### [ENTRIES SHOWN]
== Segment start ==
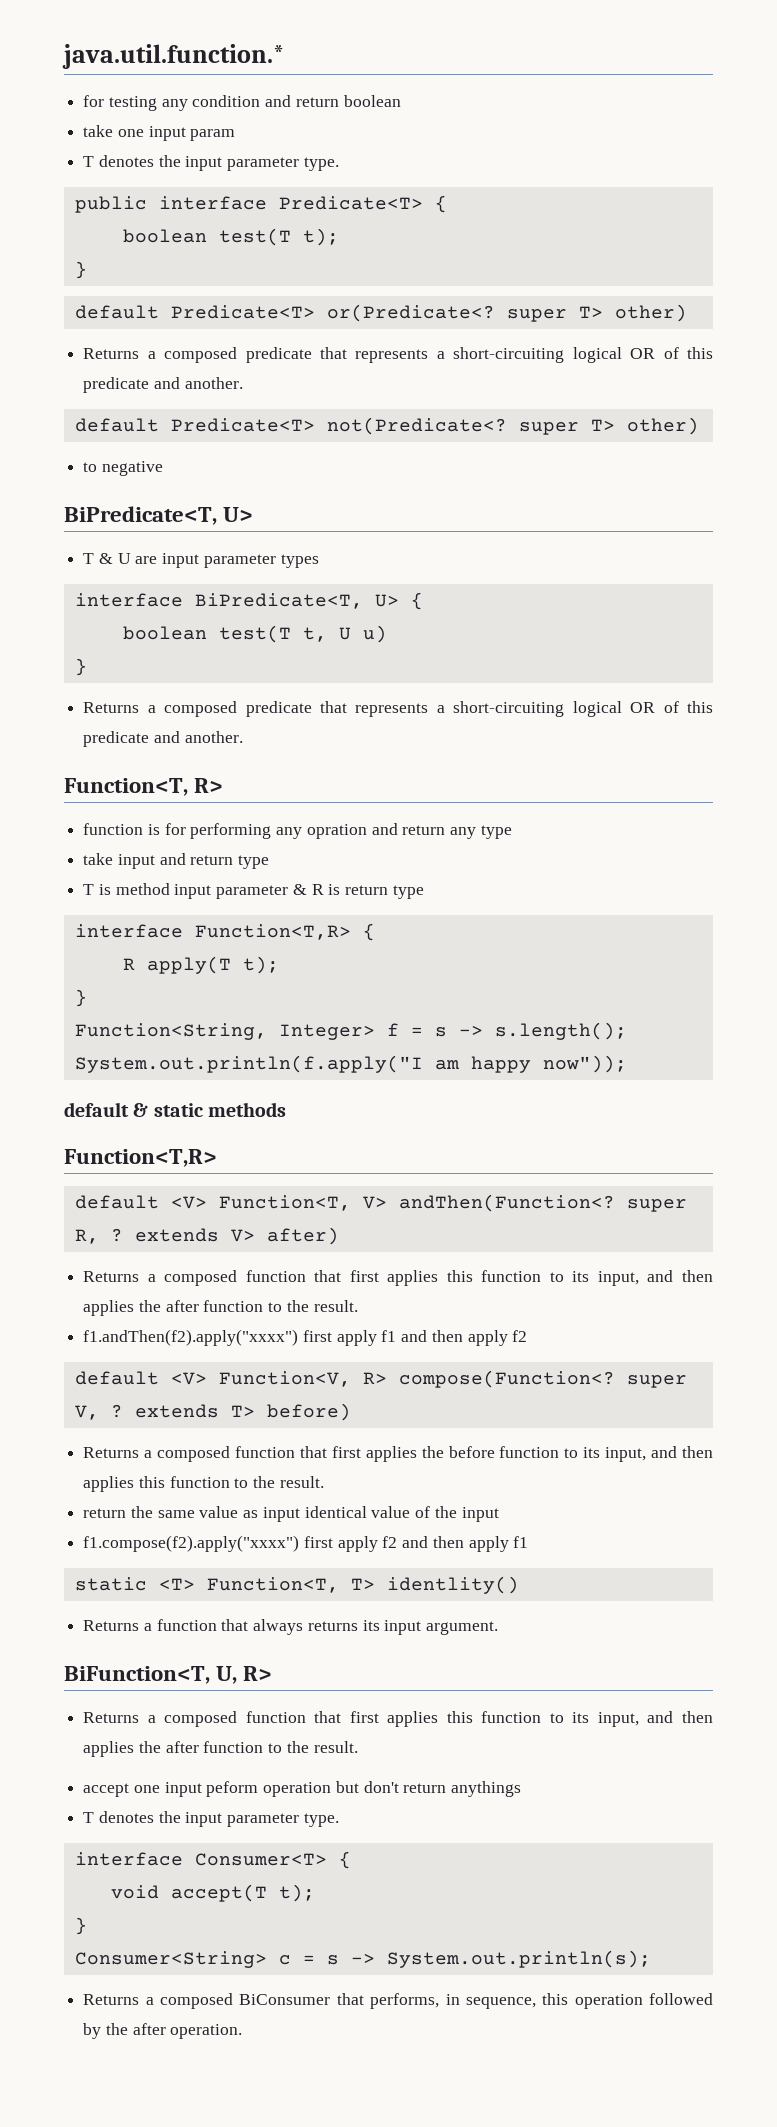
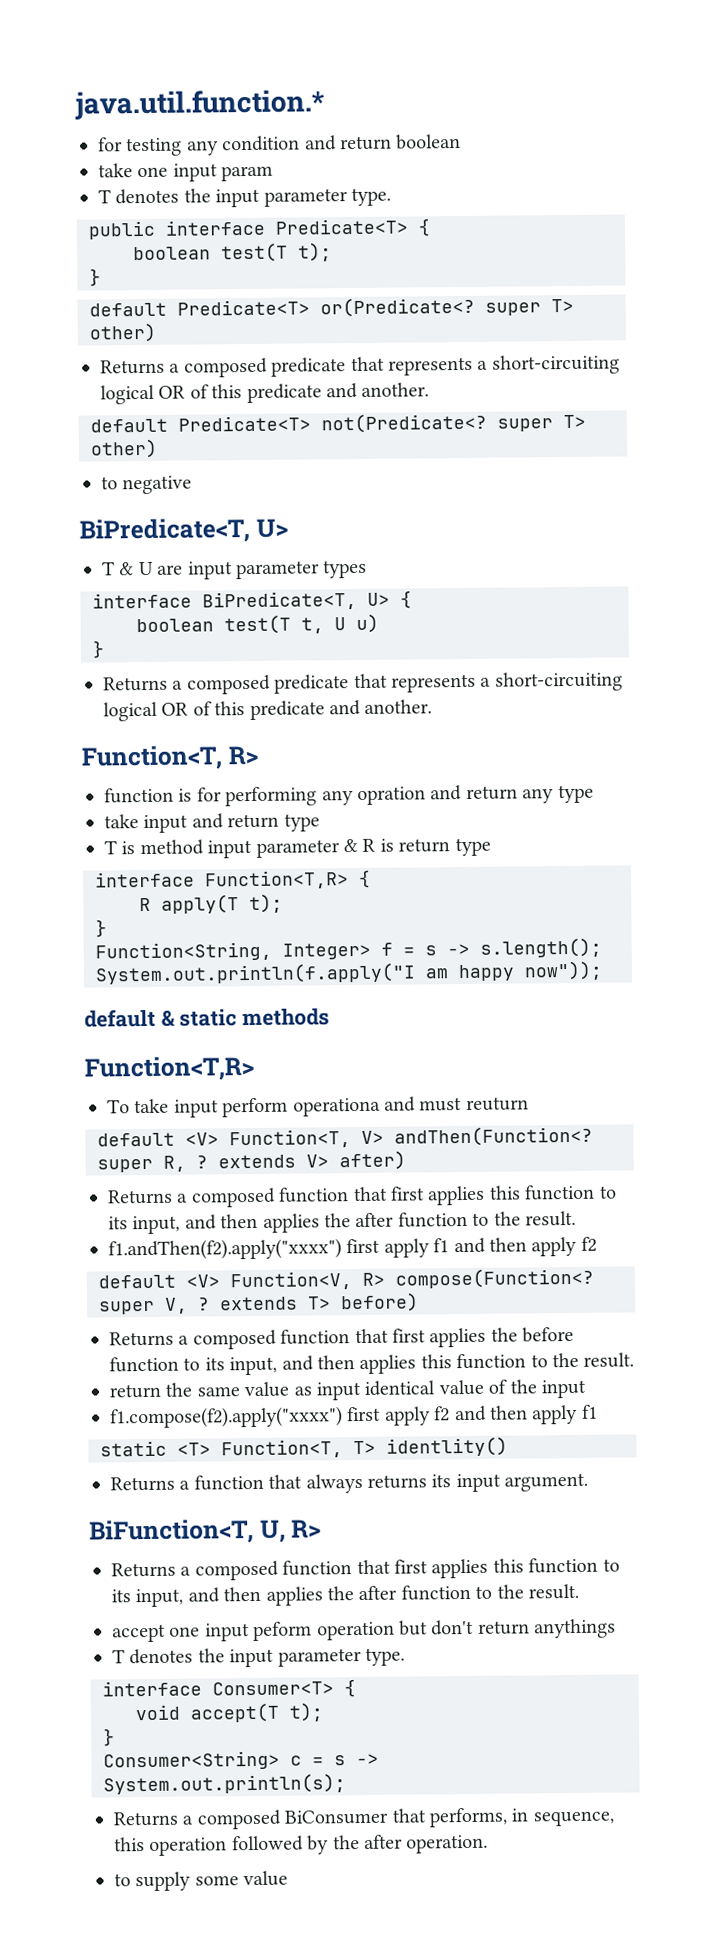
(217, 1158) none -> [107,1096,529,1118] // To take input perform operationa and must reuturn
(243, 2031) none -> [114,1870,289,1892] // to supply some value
== Segment end ==
== Segment start ==
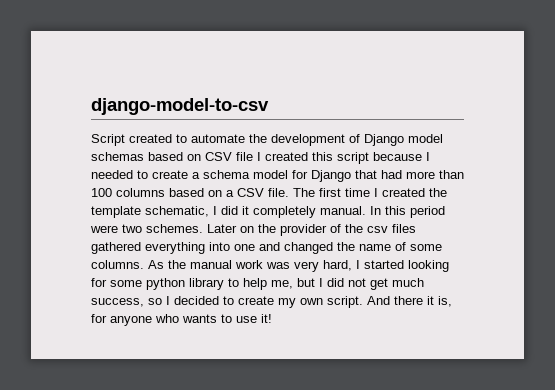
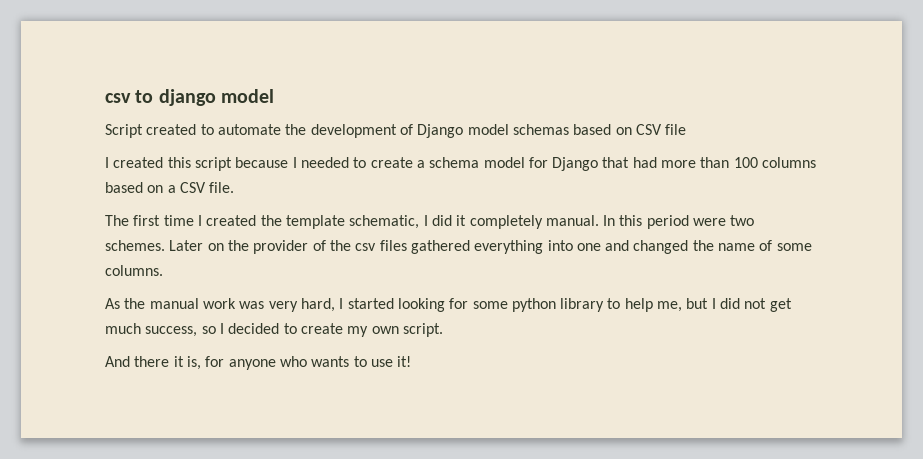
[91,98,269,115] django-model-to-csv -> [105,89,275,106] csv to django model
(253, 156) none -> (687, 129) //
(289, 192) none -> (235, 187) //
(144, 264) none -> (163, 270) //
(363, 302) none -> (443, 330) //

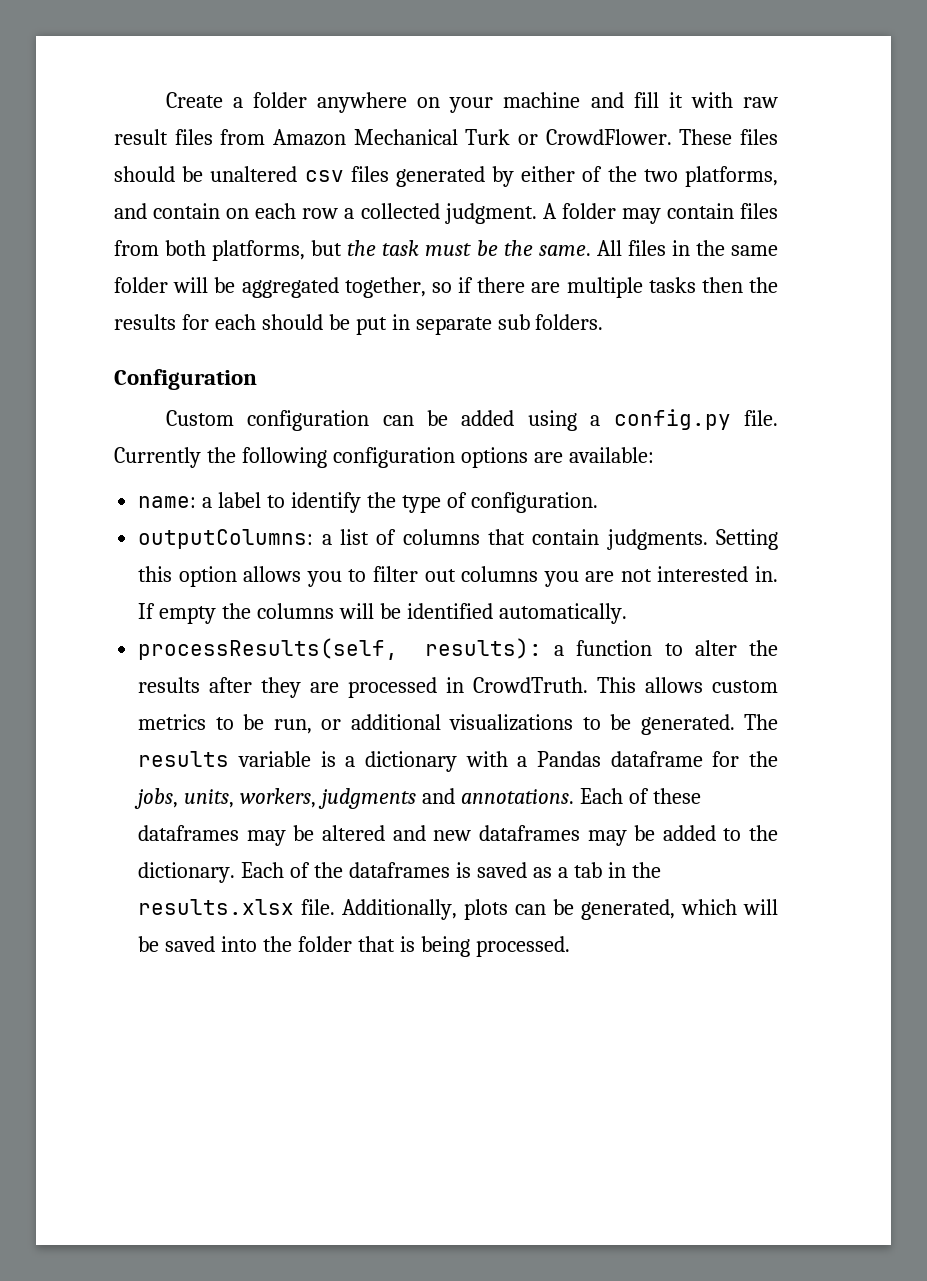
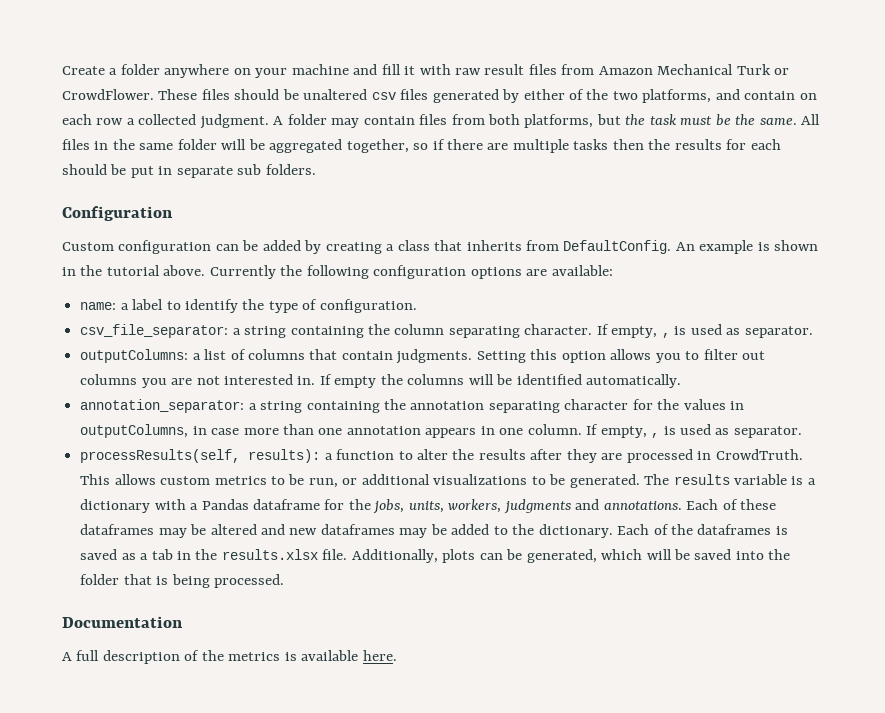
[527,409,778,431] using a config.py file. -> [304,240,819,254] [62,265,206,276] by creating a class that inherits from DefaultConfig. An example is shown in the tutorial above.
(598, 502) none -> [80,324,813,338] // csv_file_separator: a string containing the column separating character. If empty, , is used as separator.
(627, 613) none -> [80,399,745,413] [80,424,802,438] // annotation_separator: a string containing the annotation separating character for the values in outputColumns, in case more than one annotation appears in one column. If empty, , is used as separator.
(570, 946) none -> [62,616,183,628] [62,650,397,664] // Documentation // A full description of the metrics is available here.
== Segment end ==
### [WHAT YOU SHOULD DO]
From the material above, copy exactly the lines between the line holding "[527,409,778,431] using a" and the line holding "(570, 946) none", inclusive, and only those.

### [SOLVED PROBLEM]
[527,409,778,431] using a config.py file. -> [304,240,819,254] [62,265,206,276] by creating a class that inherits from DefaultConfig. An example is shown in the tutorial above.
(598, 502) none -> [80,324,813,338] // csv_file_separator: a string containing the column separating character. If empty, , is used as separator.
(627, 613) none -> [80,399,745,413] [80,424,802,438] // annotation_separator: a string containing the annotation separating character for the values in outputColumns, in case more than one annotation appears in one column. If empty, , is used as separator.
(570, 946) none -> [62,616,183,628] [62,650,397,664] // Documentation // A full description of the metrics is available here.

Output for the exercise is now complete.